Stanford professors predict election outcome

Nov. 29, 2012, 12:47 a.m.

Nate Silver of the New York Times’ FiveThirtyEight election blog has become a celebrity after correctly predicting all 50 states and the District of Columbia in the 2012 presidential election.

More quietly, two Stanford professors – Simon Jackman and Drew Linzer – also got perfect scores. Jackman, professor of political science and Linzer, visiting associate professor at the Center on Democracy, Development and the Rule of Law, were deemed “master quants” by New York Magazine earlier this month.

Jackman’s poll-averaging model, Pollster, is published by the Huffington Post, and Linzer operates votamatic.org, a website detailing his electoral predictions.

Stanford professors predict election outcome

Methodologies

Linzer, who established his website as a complement to his academic research, described his methodology as a two-stage process.

“I use a statistical model that relies on two sources of information,” he said. “In the summer time… I created what’s called a baseline forecast using ‘the fundamentals’: structural factors like how well the economy is doing, how popular the incumbent president is…and we put these things together over the last 15 elections or so.”

“From there, the second source of information is the state-level opinion polls,” he said.
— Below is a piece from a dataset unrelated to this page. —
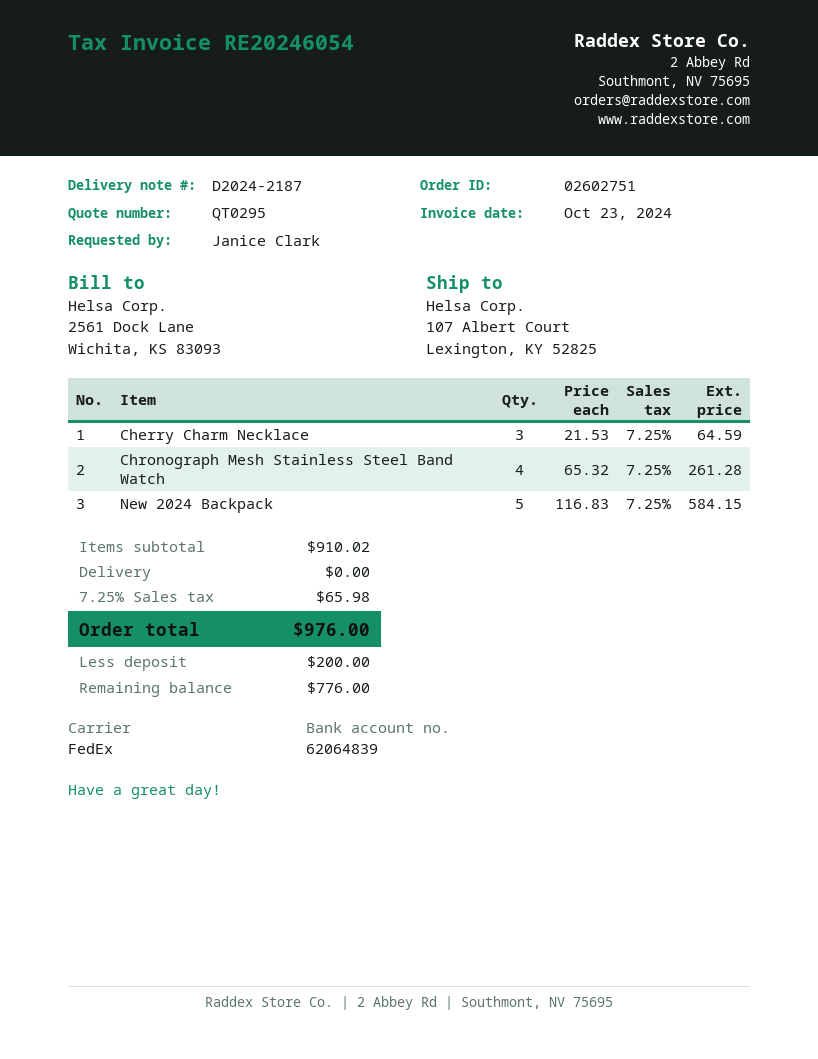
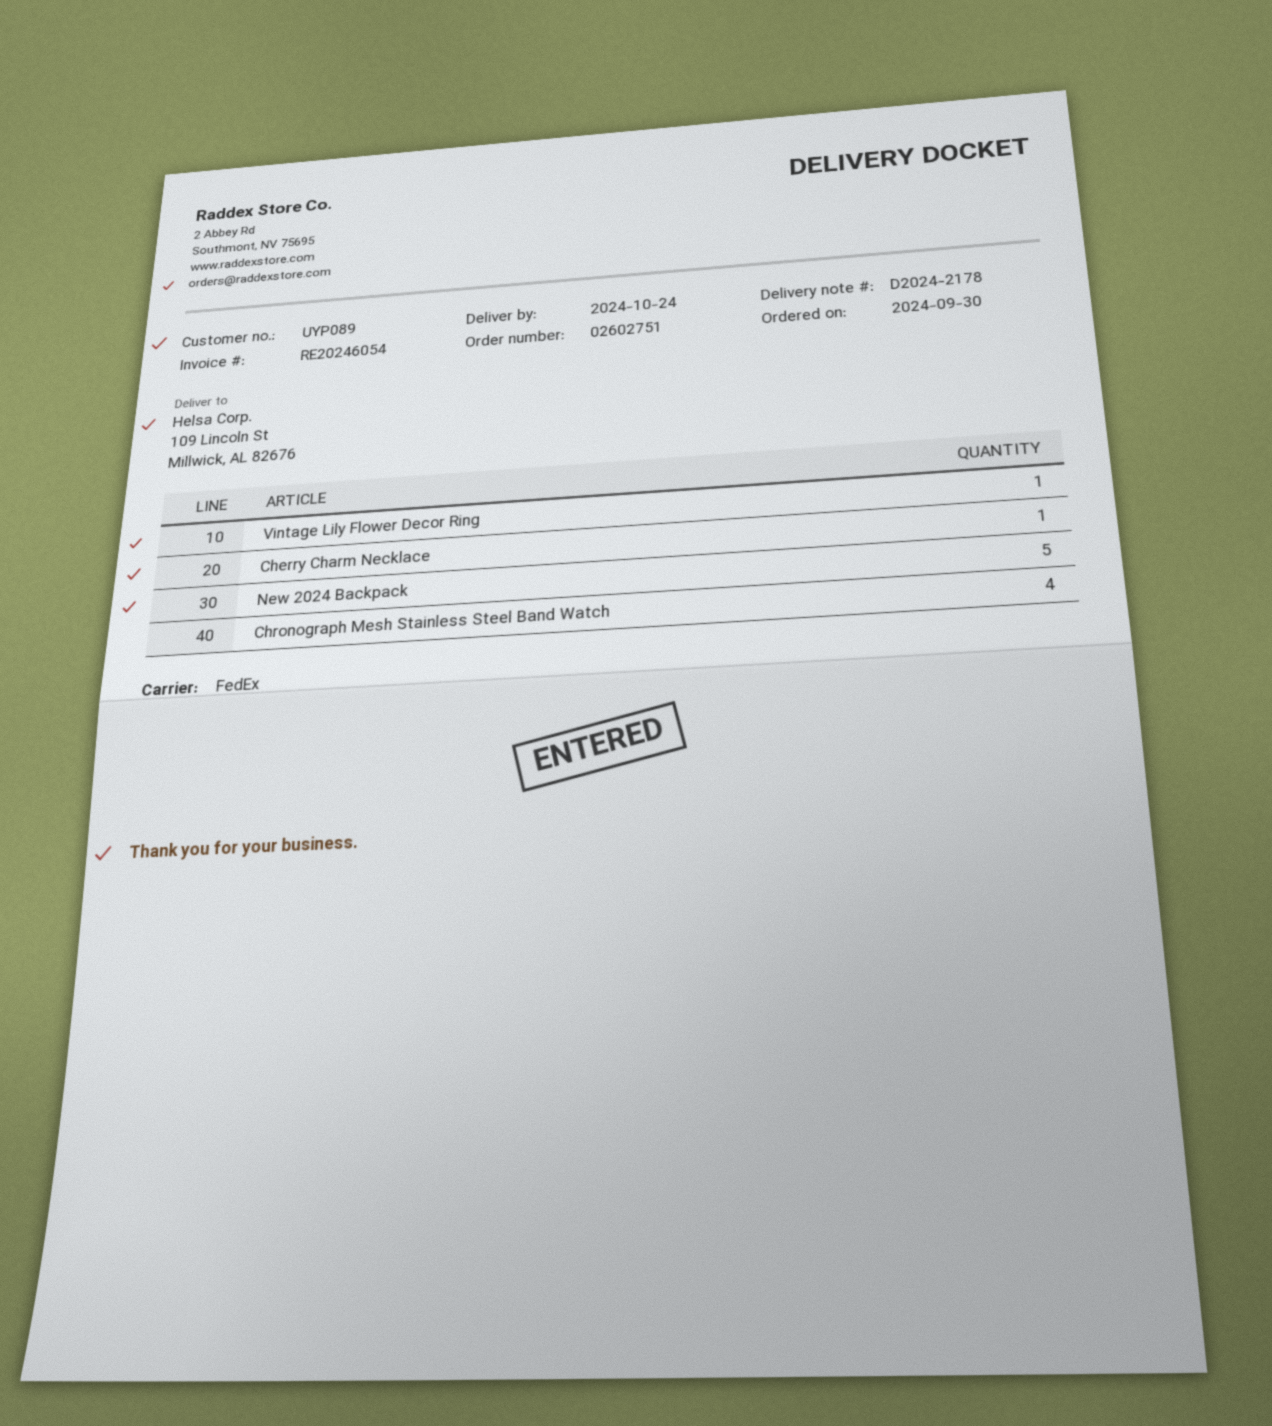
delivery note number: D2024-2187 -> D2024-2178
ship to: 107 Albert Court, Lexington, KY 52825 -> 109 Lincoln St, Millwick, AL 82676
Cherry Charm Necklace: 3 -> 1
Vintage Lily Flower Decor Ring: none -> 1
According to Linzer, more than 1,700 such polls were conducted in 2008, which amounted to over a million interviews. Although just 1,200 polls were conducted in 2012, they still provided statisticians with a wealth of data.

Jackman, who has been making predictions based on polling numbers since the 2000 presidential election, describes the process as conceptually basic but practically more nuanced.

“It’s pretty simple, really. If I’ve got two polls, can I put them together to extract the information in both to get a better estimate of what’s going on out there than any one poll alone?” he said. He then tracks these results over time.

However, other relationships also become significant for predictions.

“If you did a poll in Michigan last week, you probably know something about Ohio this week. There’s not only an ‘over time’ element to this but also an ‘over space’ element. Previous election results give you a pretty strong hint as to which states go together politically.”

Both Linzer and Jackman agree that their methodologies are similar and vary mostly in the fine print.

“[The disparities] are all minor differences and as you saw, they produce basically the same result,” Linzer said. “If you’re using the same evidence that ultimately predicts the right result, the modeling functions shouldn’t matter too much.”

“There’s not a lot between us that’s different,” Jackman said. “Drew’s model is very similar to mine. The conceptual elements I just described are the same ones in Drew’s model.”

 

Pundits proven wrong

‘‘Anybody that thinks that this race is anything but a tossup right now is such an ideologue, they should be kept away from typewriters, computers, laptops and microphones for the next 10 days, because they’re jokes,” declared Joe Scarborough on Oct. 23, responding Nate Silver’s prediction that the incumbent was heavily favored to take the presidency.

However quantitative analysts, or “quants” for short, such as Silver had been predicting the fairly comfortable win the president enjoyed for some time.

Linzer was measured in his discussion of media commentary, saying “what we saw was that those sources of information are just not as reliable or trustworthy.”

“Polling data, which is scientific, systematic, well-understood, and can be integrated in a statistical framework that can remove all of that potential for bias and personal idiosyncrasy… The proof is in the pudding,” he said. “The people that used hard data and knew how to handle it got it right.”

Jackman described the reason for the discrepancy between pundits’ predictions and his as a question of differing motivations.

“What those guys and gals on Fox, CNN and MSNBC [do] is really a different game… Part of me just thinks that their desire to be provocative to get on TV to push a provocative message, to engage in partisan rallying for their team, may overshadow what in their heart they may know to be the real state of affairs,” he said.

Both individuals expressed a hope for a change in the way political pundits air their opinions and the role they would play in subsequent elections.

“What I hope happens is that the commentary that is related to the types of work that Nate Silver, Simon Jackman or I do, where you’re talking about trends in public opinion, whether campaign events matter, who’s going to win… these are things that are [able to be studied] rigorously using quantitative data,” Linzer said. “Hopefully that sort of commentary will be turned over to people like us.”

“What this cycle really helped in doing was draw a line between what goes on on TV and what goes on when you take a serious, cold, dispassionate look at the data,” Jackman said.

“Having been shown to be wrong so systematically this cycle, the idea that [pundits] would ante up again in 2016 and go on a limb like that may be less likely,” he added.